Paz: El Estado sigue cubriendo, tercerizando a otros que no sabemos quiénes son, para tapar esos baches que siguen estando.

– ¿Qué diferencia hay para ustedes en que un chico se eduque en un jardín privado o en uno público?

Antonela: Para empezar, lo que tienen los colegios privados es que homogeneizan. Tratan de buscar y juntar cierta población. Clase media, media alta. Entonces, ahí la diversidad está coartada. En la escuela pública vamos todos y todas.

Celeste: Muchas veces, en los privados, te obligan a reunir una cierta cantidad de trabajitos, como le dicen. Y quizás no trabajaste en profundidad cada tema. Eso es para las muestras.

Antonela: Las muestras de fin de año son para vender el jardín para el año siguiente.
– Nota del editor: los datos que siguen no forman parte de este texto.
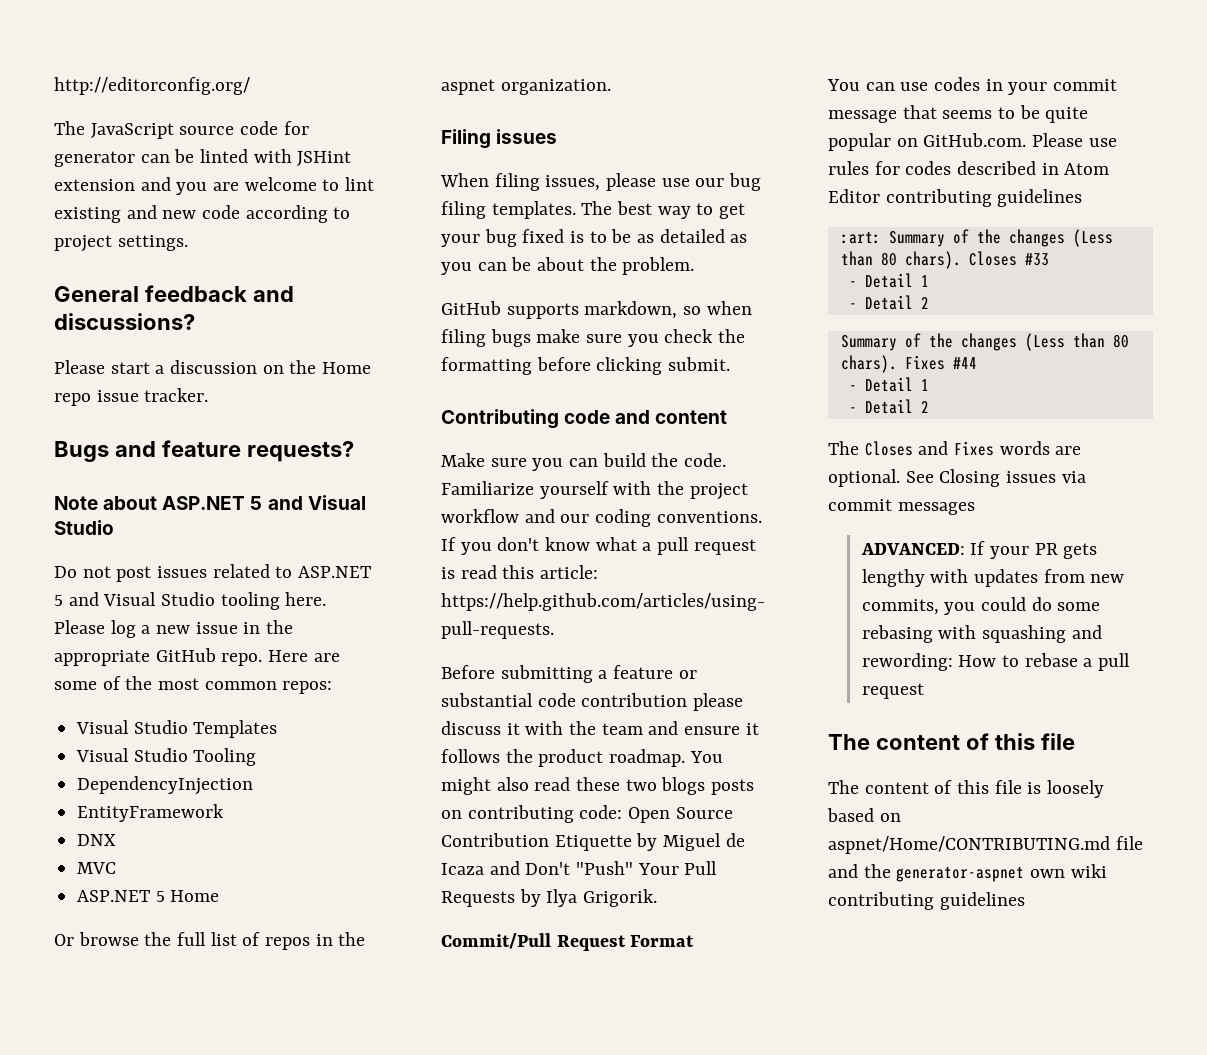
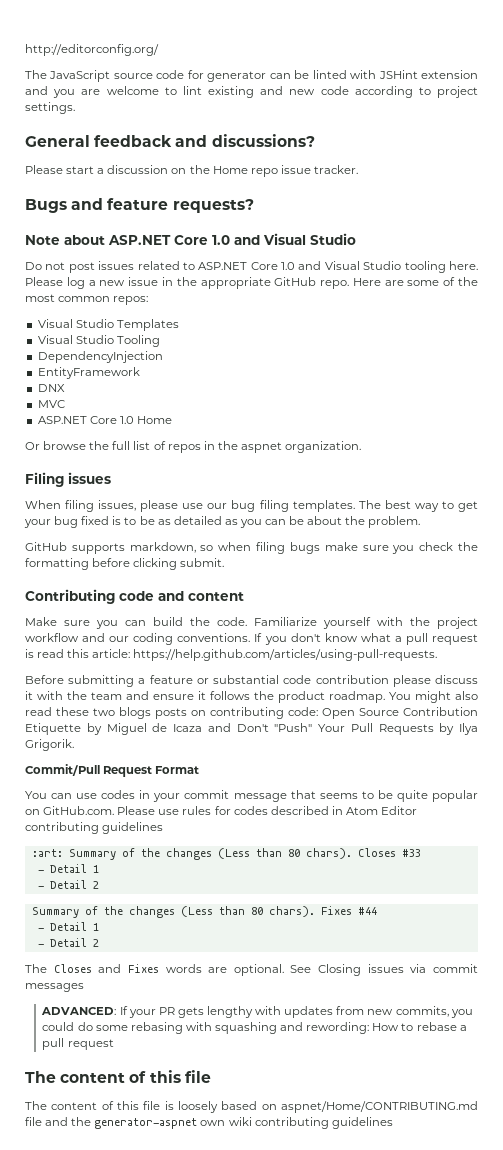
- Note about ASP.NET 5 and Visual Studio
+ Note about ASP.NET Core 1.0 and Visual Studio
- Do not post issues related to ASP.NET 5 and Visual Studio tooling here.
+ Do not post issues related to ASP.NET Core 1.0 and Visual Studio tooling here.
- ASP.NET 5 Home
+ ASP.NET Core 1.0 Home

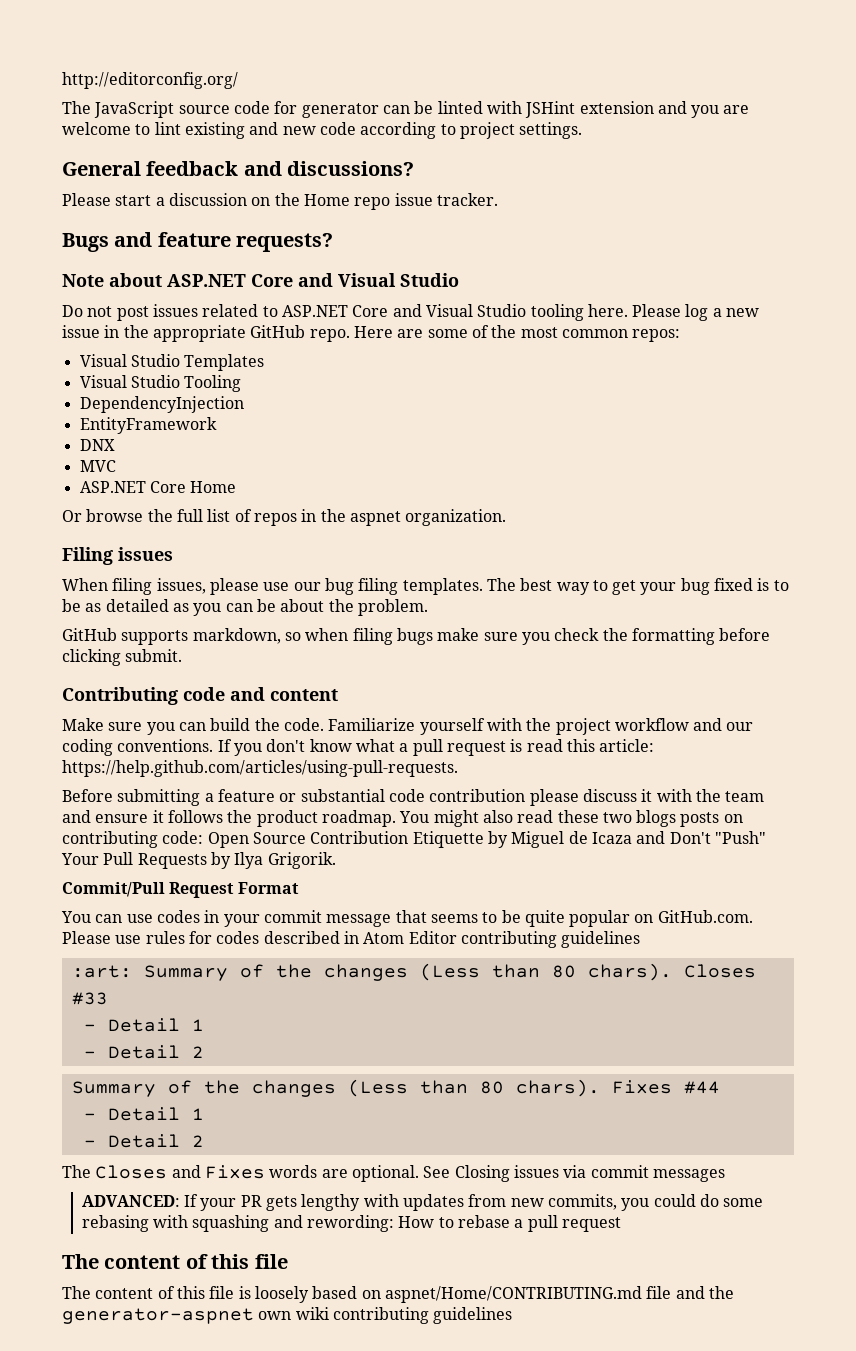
- Note about ASP.NET Core 1.0 and Visual Studio
+ Note about ASP.NET Core and Visual Studio
- Do not post issues related to ASP.NET Core 1.0 and Visual Studio tooling here.
+ Do not post issues related to ASP.NET Core and Visual Studio tooling here.
- ASP.NET Core 1.0 Home
+ ASP.NET Core Home

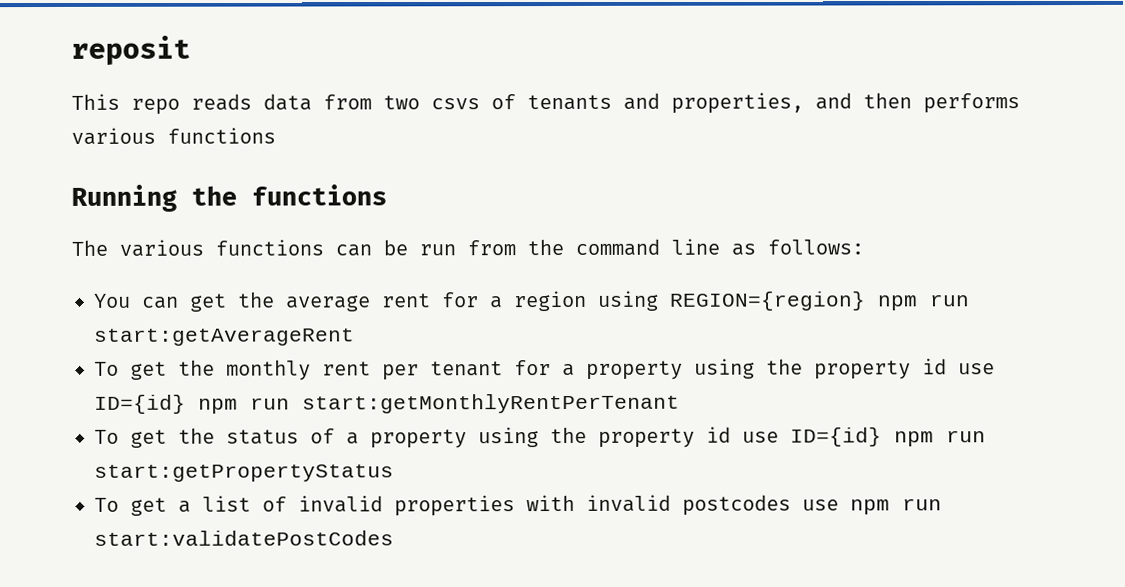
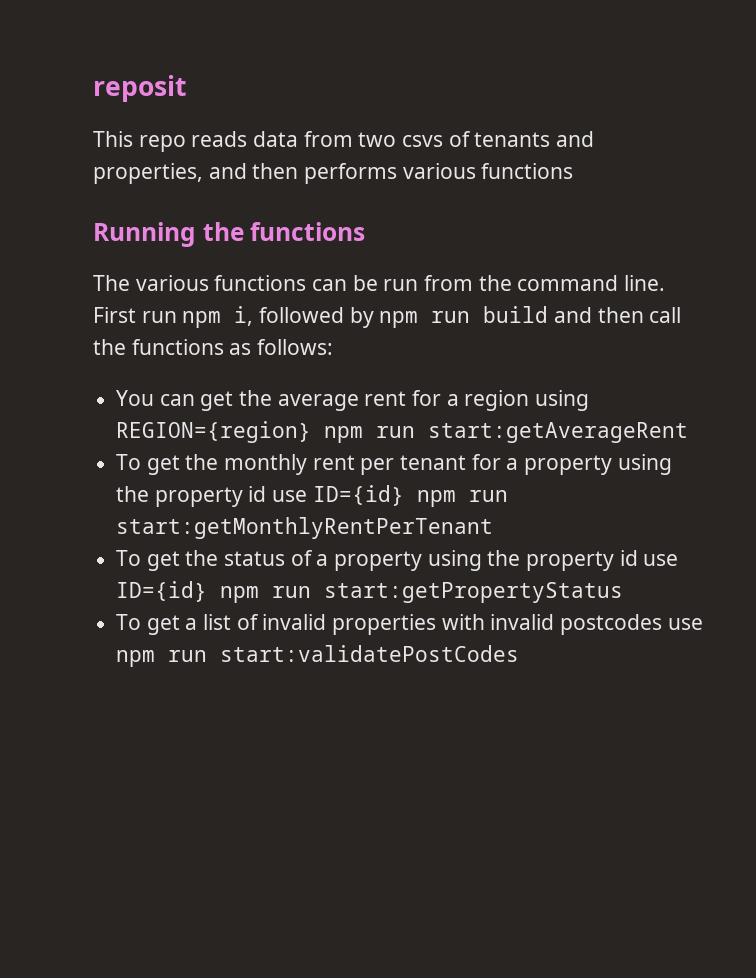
- The various functions can be run from the command line as follows:
+ The various functions can be run from the command line. First run npm i, followed by npm run build and then call the functions as follows:

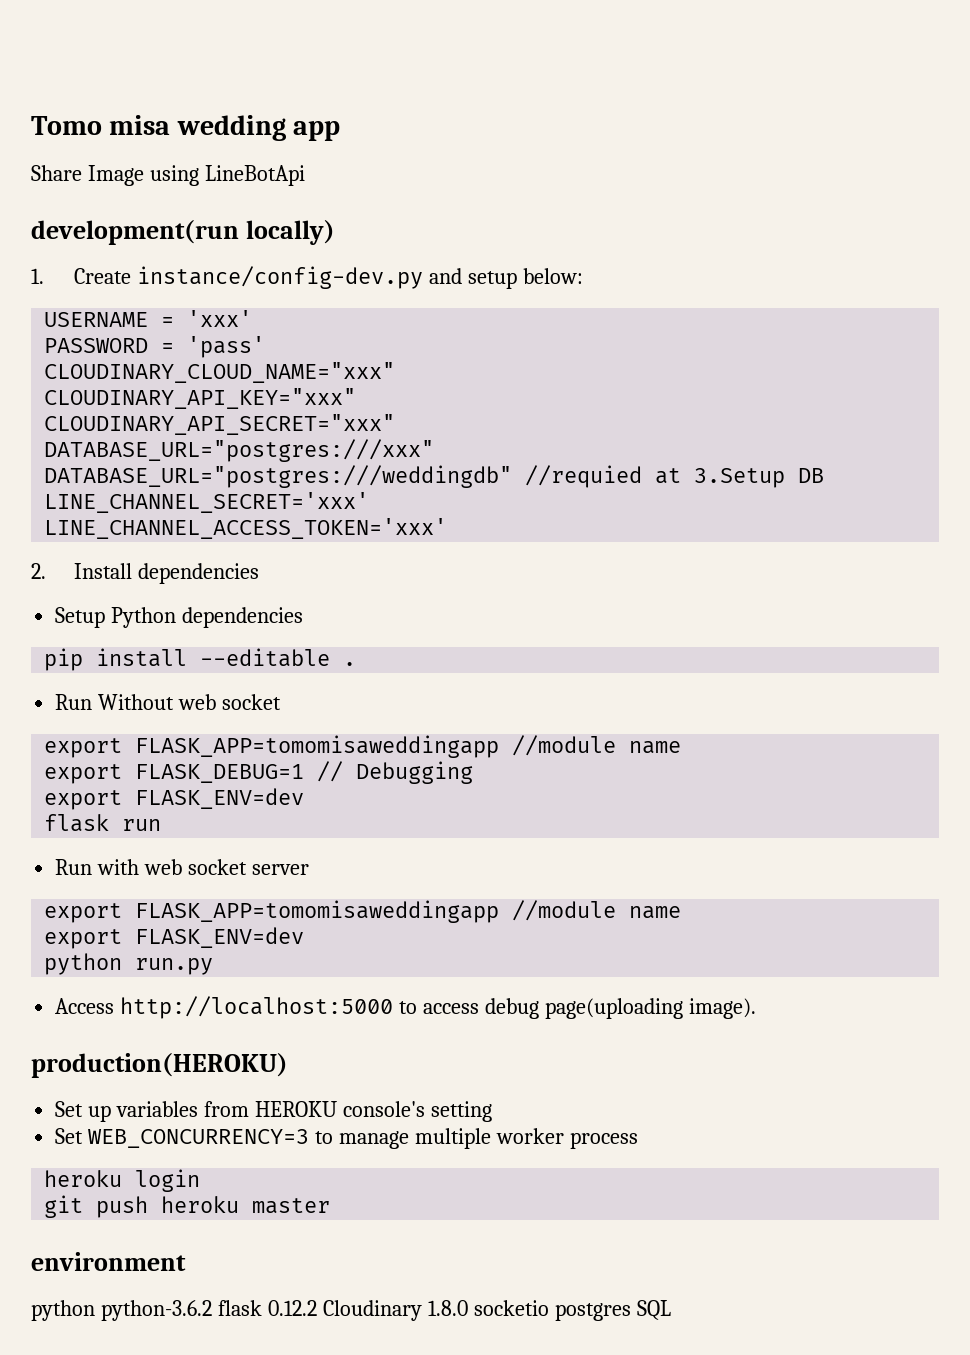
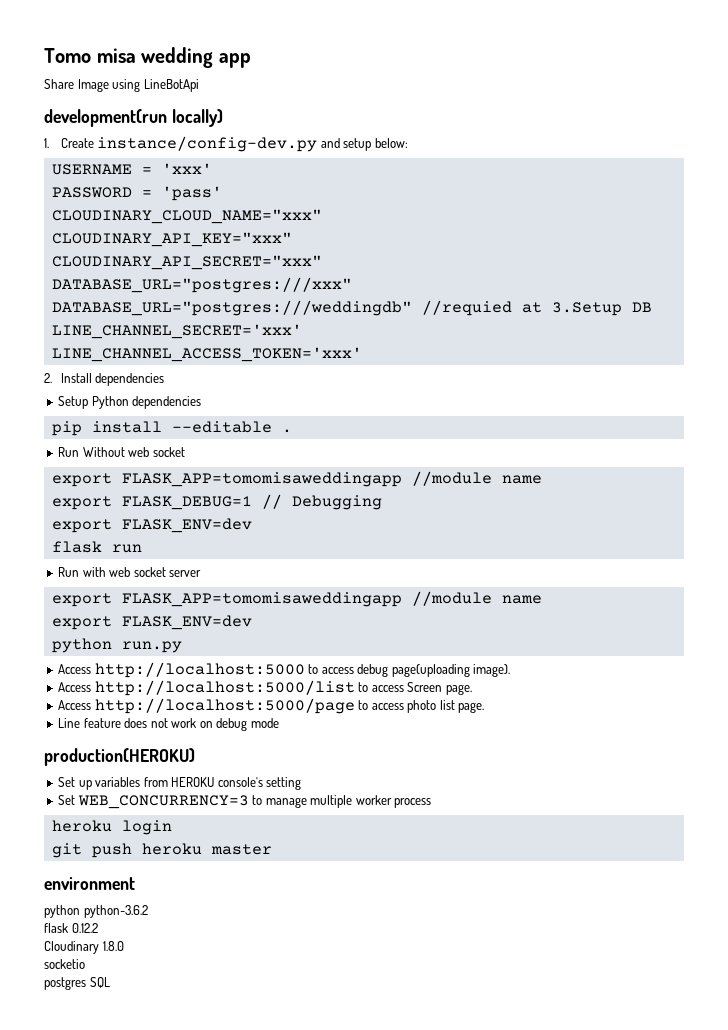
+ Access http://localhost:5000/list to access Screen page.
+ Access http://localhost:5000/page to access photo list page.
+ Line feature does not work on debug mode
- python python-3.6.2 flask 0.12.2 Cloudinary 1.8.0 socketio postgres SQL
+ python python-3.6.2
+ flask 0.12.2
+ Cloudinary 1.8.0
+ socketio
+ postgres SQL

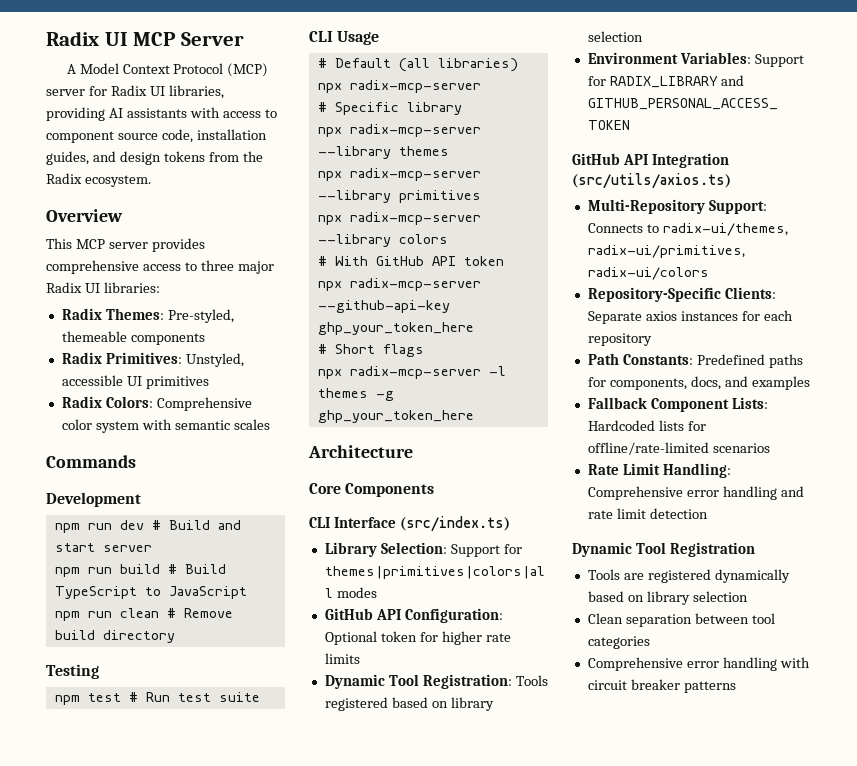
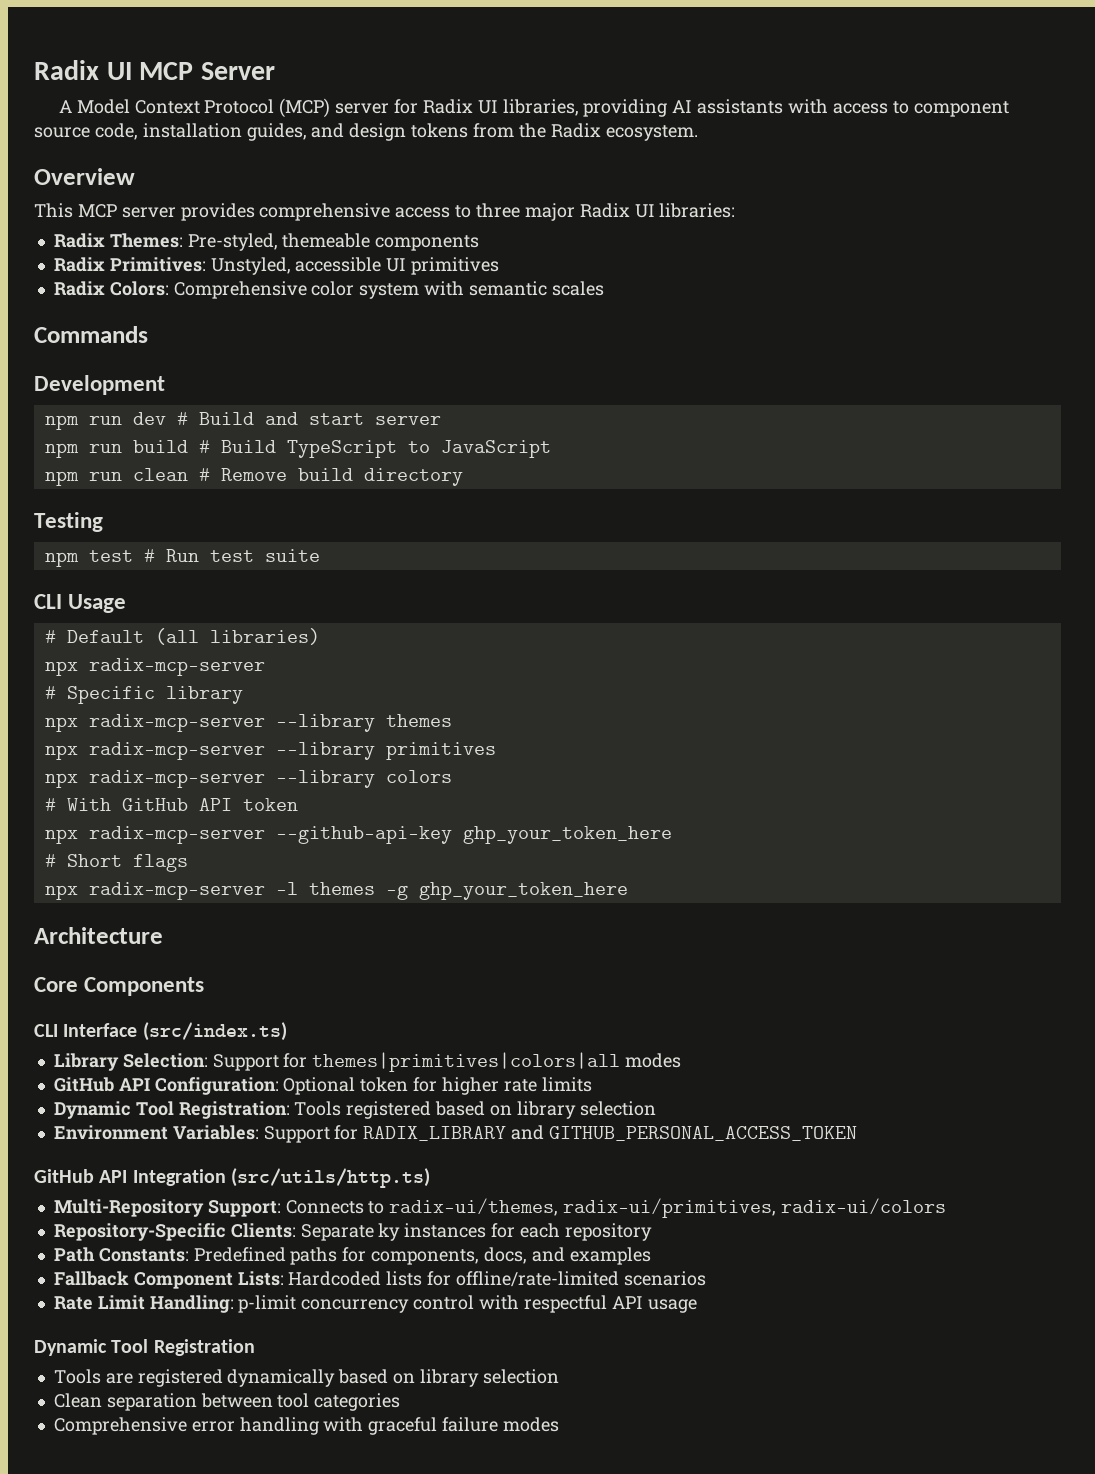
- GitHub API Integration (src/utils/axios.ts)
+ GitHub API Integration (src/utils/http.ts)
- Repository-Specific Clients: Separate axios instances for each repository
+ Repository-Specific Clients: Separate ky instances for each repository
- Rate Limit Handling: Comprehensive error handling and rate limit detection
+ Rate Limit Handling: p-limit concurrency control with respectful API usage
- Comprehensive error handling with circuit breaker patterns
+ Comprehensive error handling with graceful failure modes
Los nenes y las nenas la pasan mal, en realidad es para una empresa que quiere generar clientes nuevos, en vez de poner al chico como prioridad.

Virginia: Se trabaja la educación como mercancía.

Luján: En realidad, la escuela debería ser pública. No tendrían que existir las escuelas privadas. La educación debe ser para todos y para todas de la misma manera.

Antonela: Nuestro jardín es de gestión social, se llama así. Es un jardín que está subvencionado por el Estado, pero es privado. Nosotros no entramos por listado, como los docentes del colegio público. Entramos por currículum como en un colegio privado, pero nos paga el Estado. Es una nueva modalidad que es para tapar los baches. El otro día discutimos lo del paro y cómo estamos nosotros, que somos un gris total, un limbo. Y que el colegio donde trabajamos no debería existir.

¿Los reclamos de docentes están vinculados con los reclamos que movilizaron a las mujeres que pararon y marcharon el 8 de marzo? También allí estuvieron presentes docentes y sus voces hablan de los estereotipos de género presentes en el trabajo docente, de la “señorita maestra”, la segunda madre y de la precarización laboral.

Claudia López. Docente de San Martín. Perteneciente a un grupo de mujeres autoconovocadas.

– ¿Ustedes vienen con reclamos específicos?

De parte de los docentes, tenemos muchos reclamos específicos. Vos sabés que nuestra tarea tiene que ver con el cuidado. Y parte de los sueldos que tenemos tiene que ver con que consideran que nosotros no somos el sustento de la familia, sino que somos un apoyo para nuestros hombres, como si no fuésemos mujeres que sostenemos a nuestras familias. Lo ideal para ser una buena maestra es tener un trabajo y sostener la canasta familiar con ese trabajo para poder dedicar tiempo. No de tener dos o tres trabajos para sostener la familia, eso es en detrimento de la calidad educativa. Sin embargo, pasa. La razón es que el 80% de los docentes somos mujeres, y consideran que nosotras no tenemos que sostener la familia.

Como el básico es muy chiquito y el resto es en negro, como los cargos jerárquicos y la antigüedad, es muy poca la brecha. Entonces, vos no tenés carrera. No tenés una profesión en la que vas a ir progresando o vas a tener movilidad social. Y esto tiene que ver con que somos mujeres. Somos señoritas maestras, vírgenes. Usamos guardapolvo para tapar nuestro cuerpo. Y somos segundas madres, porque no se reconoce que somos profesionales de la educación. Somos madres. O sea, es la prolongación del trabajo en nuestras casas. Por eso se espera que seamos voluntarias, que podamos trabajar y que no nos alcance pero que trabajemos igual, por el bien de los niños de toda la nación argentina. Porque no somos laburantes, no tenemos que pensar en una profesión. Por ese lado es un reclamo muy claro con respecto a cuestiones de género.